Bölüm 26

16.6K 875 283
                                    

Merhabalar. Son birkaç gündür deli gibi yazıyorum ve konuyla ilgili spoiler veremem ama gelecek bölümlere offff diyorum sadece. Dikkatleri çektiğimize göre 😄 bölümü beğenirseniz yıldıza basmayı ve yorum yapmayı unutmayın. 

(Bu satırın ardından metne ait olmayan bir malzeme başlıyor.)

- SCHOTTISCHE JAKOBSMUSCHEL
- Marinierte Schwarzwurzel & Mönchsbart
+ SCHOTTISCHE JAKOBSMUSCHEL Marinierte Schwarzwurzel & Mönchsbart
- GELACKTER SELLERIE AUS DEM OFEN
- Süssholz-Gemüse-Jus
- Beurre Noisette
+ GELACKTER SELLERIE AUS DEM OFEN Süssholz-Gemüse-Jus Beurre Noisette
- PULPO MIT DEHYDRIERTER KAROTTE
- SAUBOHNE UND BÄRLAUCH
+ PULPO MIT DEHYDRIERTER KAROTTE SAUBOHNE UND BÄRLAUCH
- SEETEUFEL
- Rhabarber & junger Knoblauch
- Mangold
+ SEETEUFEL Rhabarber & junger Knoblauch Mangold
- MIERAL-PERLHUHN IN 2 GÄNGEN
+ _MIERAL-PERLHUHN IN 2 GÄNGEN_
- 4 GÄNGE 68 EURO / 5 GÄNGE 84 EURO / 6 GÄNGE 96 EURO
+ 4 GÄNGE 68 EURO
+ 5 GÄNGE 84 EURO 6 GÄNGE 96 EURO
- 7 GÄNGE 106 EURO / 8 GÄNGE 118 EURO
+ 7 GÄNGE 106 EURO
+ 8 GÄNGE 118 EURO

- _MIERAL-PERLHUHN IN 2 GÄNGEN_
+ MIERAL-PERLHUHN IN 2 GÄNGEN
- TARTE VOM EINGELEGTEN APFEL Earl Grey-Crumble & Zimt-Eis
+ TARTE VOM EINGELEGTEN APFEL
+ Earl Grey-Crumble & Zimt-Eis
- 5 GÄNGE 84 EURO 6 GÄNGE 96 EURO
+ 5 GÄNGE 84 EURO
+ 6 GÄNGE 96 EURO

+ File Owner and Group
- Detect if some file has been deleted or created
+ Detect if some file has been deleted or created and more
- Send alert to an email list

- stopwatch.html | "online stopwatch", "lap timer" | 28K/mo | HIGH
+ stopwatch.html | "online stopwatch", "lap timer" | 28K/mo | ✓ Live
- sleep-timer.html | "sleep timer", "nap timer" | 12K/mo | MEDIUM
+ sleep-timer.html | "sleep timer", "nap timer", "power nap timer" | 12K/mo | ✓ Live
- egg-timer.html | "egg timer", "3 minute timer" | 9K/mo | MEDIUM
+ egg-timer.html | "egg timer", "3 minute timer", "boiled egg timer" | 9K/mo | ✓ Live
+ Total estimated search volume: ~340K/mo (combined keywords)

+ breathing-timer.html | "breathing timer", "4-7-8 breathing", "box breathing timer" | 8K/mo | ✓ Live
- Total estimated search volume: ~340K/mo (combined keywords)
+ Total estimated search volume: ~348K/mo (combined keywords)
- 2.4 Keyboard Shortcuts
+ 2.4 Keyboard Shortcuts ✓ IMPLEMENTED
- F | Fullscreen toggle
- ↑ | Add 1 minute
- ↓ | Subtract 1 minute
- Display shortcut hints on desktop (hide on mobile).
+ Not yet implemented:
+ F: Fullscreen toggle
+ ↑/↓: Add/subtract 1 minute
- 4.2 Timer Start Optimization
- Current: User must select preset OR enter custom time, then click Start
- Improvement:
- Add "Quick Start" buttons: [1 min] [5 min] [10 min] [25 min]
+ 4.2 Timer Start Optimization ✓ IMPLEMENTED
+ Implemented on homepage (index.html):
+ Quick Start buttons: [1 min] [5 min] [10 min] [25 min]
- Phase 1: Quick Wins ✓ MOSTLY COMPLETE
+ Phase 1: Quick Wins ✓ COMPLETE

Bir de "sende artık çok oldun yazar hanım" demezseniz, takip etmeyenler de beni takip ederse sevinirim. Söz veriyorum abuk sabuk paylaşım yapmayacağım, sadece bölüm atamazsam bilgi veririm diye. 🤓

Multiye üçlü fotoğraf koydum. Artık genellikle Elvan anlattığı için, Sarp ve Yiğit'i özlemişsinizdir diye düşündüm 😉

Sizleri seviyorum. Aşkla kalın 💜

ELVAN

Sebo' nun saçma, hayran bakışları beni güldürdü. Yiğit' in arkadaşı olduğu o kadar belliydi ki, aynı şapşal surat, aynı güler yüz. Sarp' ın sözlerinden sonra elini çekip yüzündeki ifadeyi değiştirmişti. Zira Sarp, oturduğu yerde gözlerini dikmiş ona bakıyordu.

"Ben sizi farklı hayal etmiştim." Dedi Sebo.

Bu önyargılar beni çok eğlendiriyordu. Cevabını az çok tahmin ettiğim halde yine de sordum.

"Nasıl farklı?"

"Erkek olarak temelde. Ve yaşlı. Ve göbekli. Ve saçı başı dağınık. Benim biraz da yaşlı halim işte." Diye açıkladı Sebo.

"Hep önyargı bunlar." Dedim ve o bana başıyla hak verirken devam ettim. "Çok iş var Sebo, sen hemen bilgisayarını kur, ben bilgi işlem bölümüne gidip ağ sistemini inceleyeceğim." Diye plan yaparken Sarp'a dönüp "Bize masa lazım, senin masanı kullanamayız, çok bilgisayarımız var." Dedim.

Kafasını kaldırdığında yüzünde aynı ukala ifade vardı. Bu ifade bizi sürekli tartışmaya götürüyordu.

"Biz derken?" Dedi.

"Sebo'yla bana. Sanki anlamadın."

"La havle..." Diye söylenerek yerinden kalktı ve telefonu kaldırdı.

"Merve..." Dedikten sonra gözlerini bana dikti. "... Benim odaya iki tane masa lazım. Hemen getirsinler." Dedi. İki' yi bana gıcıklık olsun diye üzerine basarak söylemişti. Ama buna aldırmamaya karar verdim. Ben ondan iyi bir insandım ve beni kışkırtmasına izin vermeyecektim.

Sahte bir gülümsemeyle reverans yaptım ve "teşekkür ederim." Dedim. Onunla dalga geçmem onu sözlerimden daha fazla sinirlendiriyordu.

Odadan çıkıp Simge'nin odasına uğradım. Telefonda konuştuğu için içeriye girmeyip sessizce daha sonra kahveye geleceğimi söyleyip, bilgi işlem birimine indim. İnsanlara selam verirken, Sarp' a buradaki görev tanımımı sormayı unuttuğum aklıma geldi. İnsanlarla konuşmaya başlamadan önce telefon etmeye karar verdim. Bilgi işlem bölümünün çalışanlardan birinin masasındaki telefonu kullanmak için izin istedim. Kalkıp bana buyurun diye yer verince utandım. Oysa sadece telefonu kullanacaktım. Neyse, Sarp beyi nasıl arayacağımı bilmediğim için arkadaşın yardım etmesiyle Merve' nin sesini duydum.

"Merve ben. Buyurun."

" Merve ben Elvan. Sarp beyi bağlar mısın?"

"Tabi Elvan hanım,hemen."

Buradaki insanların bana gereğinden fazla önem verdiklerini hissediyordum. Bunun nedenini Sarp' tan öğrenebileceğime emindim.

"Neden cepten aramıyorsun?" Diye sordu Sarp açar açmaz.

Öküz işte.

"Sarp bey, çalışanınız olarak arıyorum. Bir soru soracağım." Dedim gayet ciddi bir ses tonuyla.